→ **About this task**
Copy all entries verbatim and keep any pictures out of the copy.

>>>

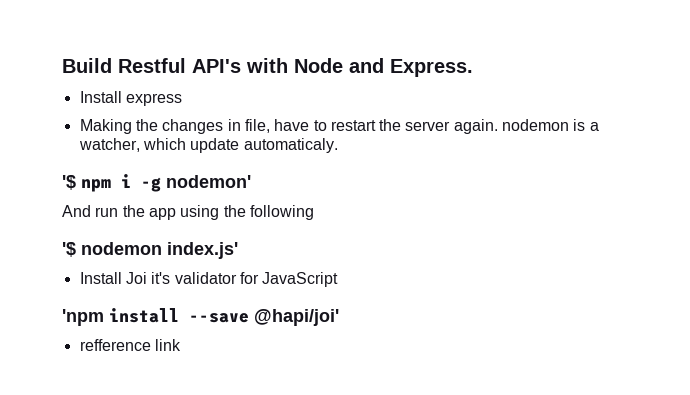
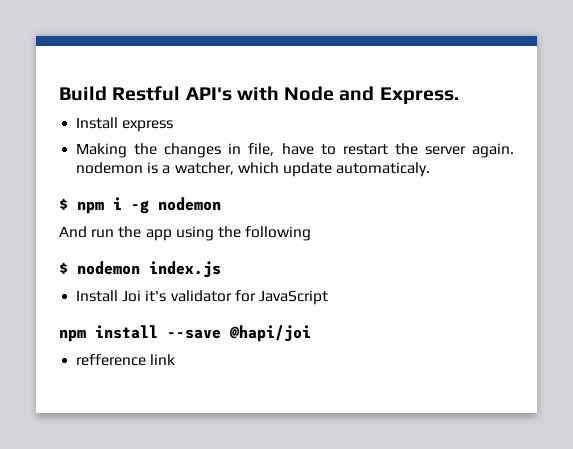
[62,175,76,190] '$ -> [59,198,68,210] $
[166,175,251,188] nodemon' -> [158,197,221,211] nodemon
[62,242,238,259] '$ nodemon index.js' -> [59,261,221,278] $ nodemon index.js
[62,309,104,326] 'npm -> [59,329,86,342] npm
[254,309,339,326] @hapi/joi' -> [230,325,311,342] @hapi/joi

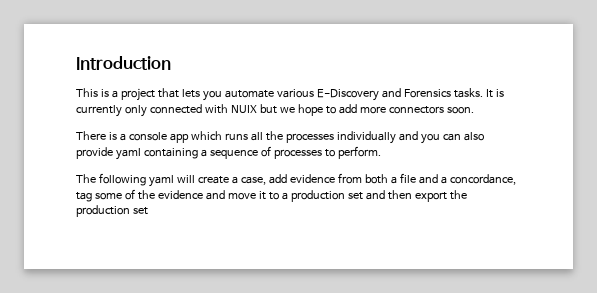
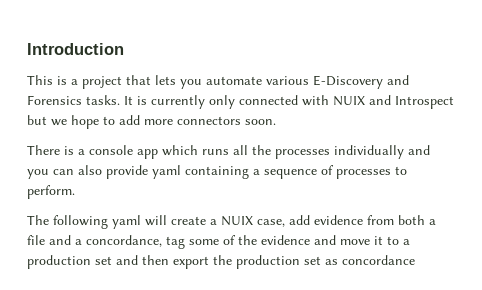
(257, 109) none -> [369,95,454,109] and Introspect
(238, 180) none -> [221,216,253,226] NUIX
(148, 211) none -> [325,255,415,265] as concordance

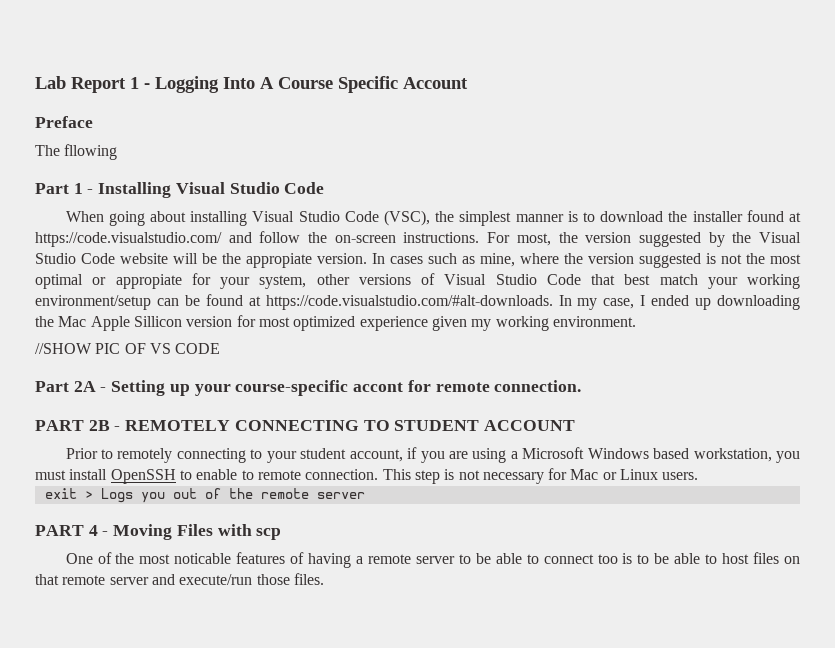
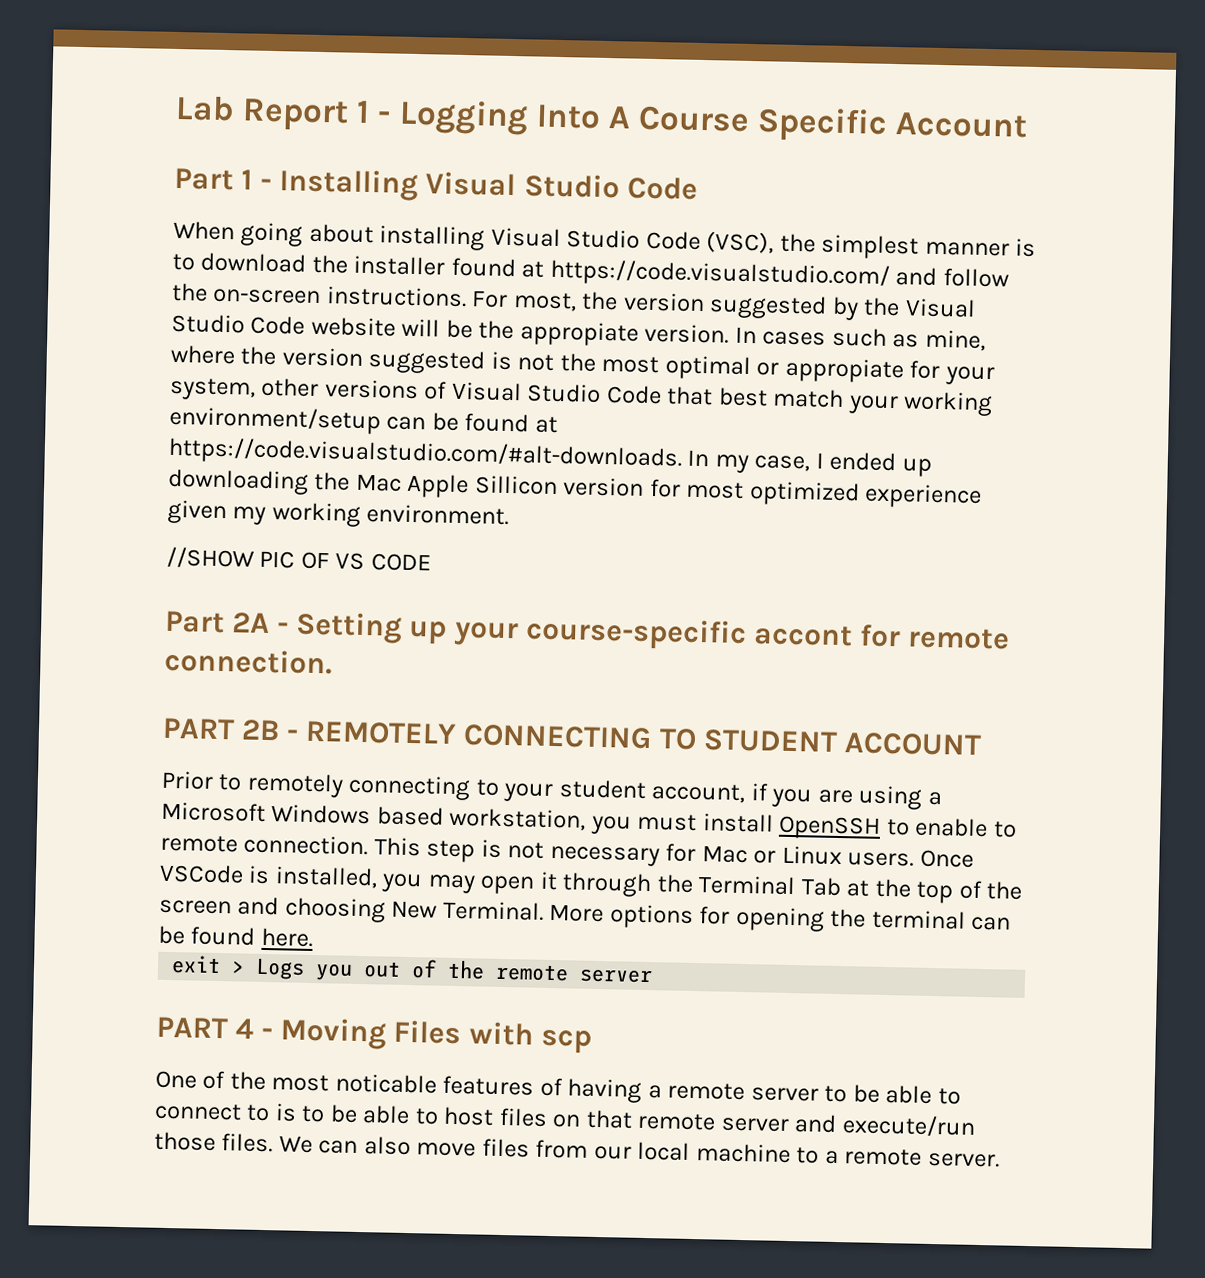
[35,116,93,128] [35,144,118,160] // Preface // The fllowing -> (1029, 125) none
(699, 476) none -> [919,849,974,868] [159,863,1024,904] [159,896,1012,932] [158,925,313,947] Once VSCode is installed, you may open it through the Terminal Tab at the top of the screen and choosing New Terminal. More options for opening the terminal can be found here.
[597,554,618,564] too -> [246,1104,271,1122] to
(324, 579) none -> [278,1135,1000,1168] We can also move files from our local machine to a remote server.

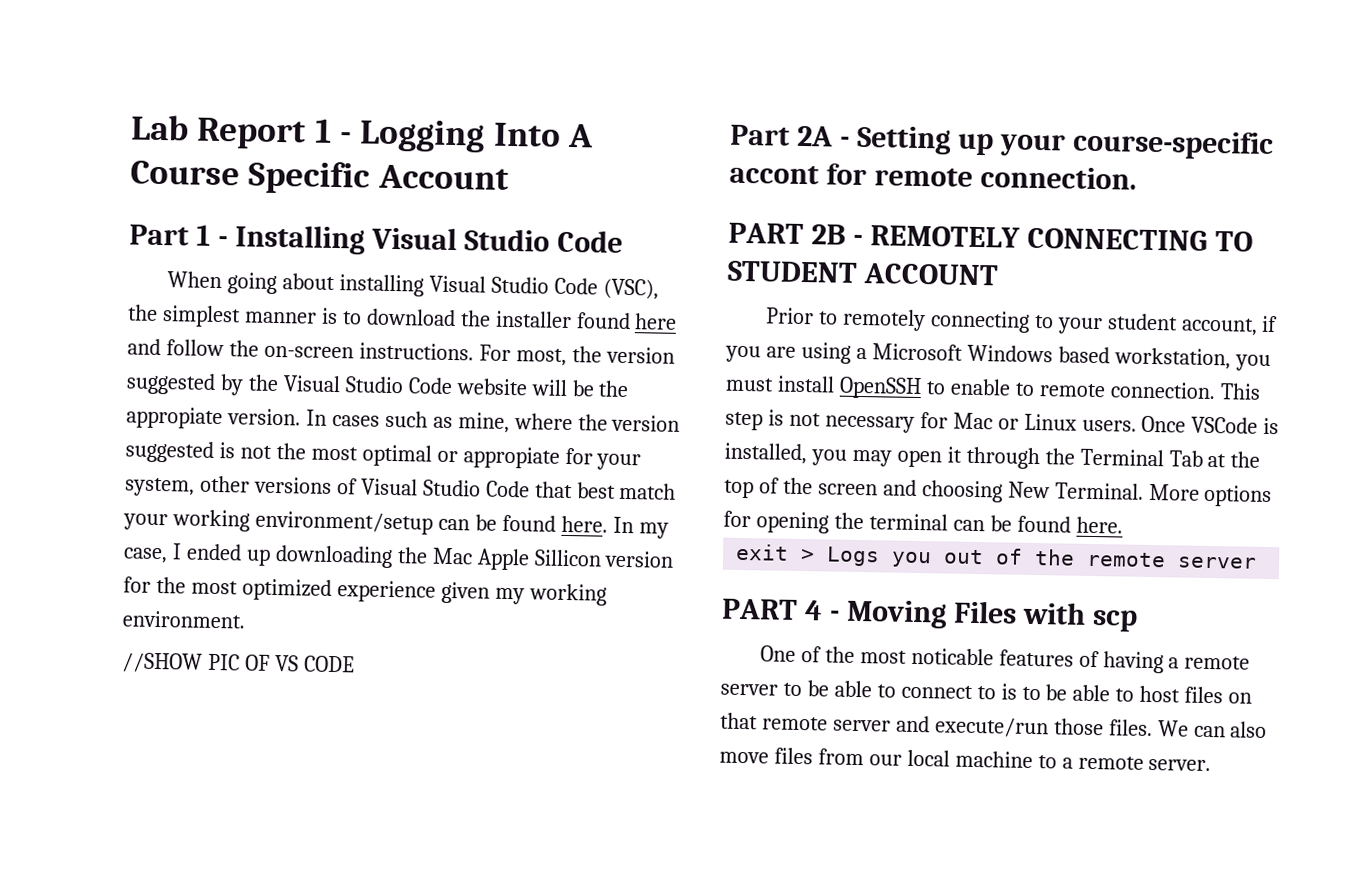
[521,258,890,290] at https://code.visualstudio.com/ -> [634,313,678,330] here
[534,416,558,434] [168,436,683,472] at https://code.visualstudio.com/#alt-downloads. -> [560,515,608,533] here.
(681, 488) none -> [155,576,186,594] the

<<<

→ **Exercise result**
[62,175,76,190] '$ -> [59,198,68,210] $
[166,175,251,188] nodemon' -> [158,197,221,211] nodemon
[62,242,238,259] '$ nodemon index.js' -> [59,261,221,278] $ nodemon index.js
[62,309,104,326] 'npm -> [59,329,86,342] npm
[254,309,339,326] @hapi/joi' -> [230,325,311,342] @hapi/joi

(257, 109) none -> [369,95,454,109] and Introspect
(238, 180) none -> [221,216,253,226] NUIX
(148, 211) none -> [325,255,415,265] as concordance

[35,116,93,128] [35,144,118,160] // Preface // The fllowing -> (1029, 125) none
(699, 476) none -> [919,849,974,868] [159,863,1024,904] [159,896,1012,932] [158,925,313,947] Once VSCode is installed, you may open it through the Terminal Tab at the top of the screen and choosing New Terminal. More options for opening the terminal can be found here.
[597,554,618,564] too -> [246,1104,271,1122] to
(324, 579) none -> [278,1135,1000,1168] We can also move files from our local machine to a remote server.

[521,258,890,290] at https://code.visualstudio.com/ -> [634,313,678,330] here
[534,416,558,434] [168,436,683,472] at https://code.visualstudio.com/#alt-downloads. -> [560,515,608,533] here.
(681, 488) none -> [155,576,186,594] the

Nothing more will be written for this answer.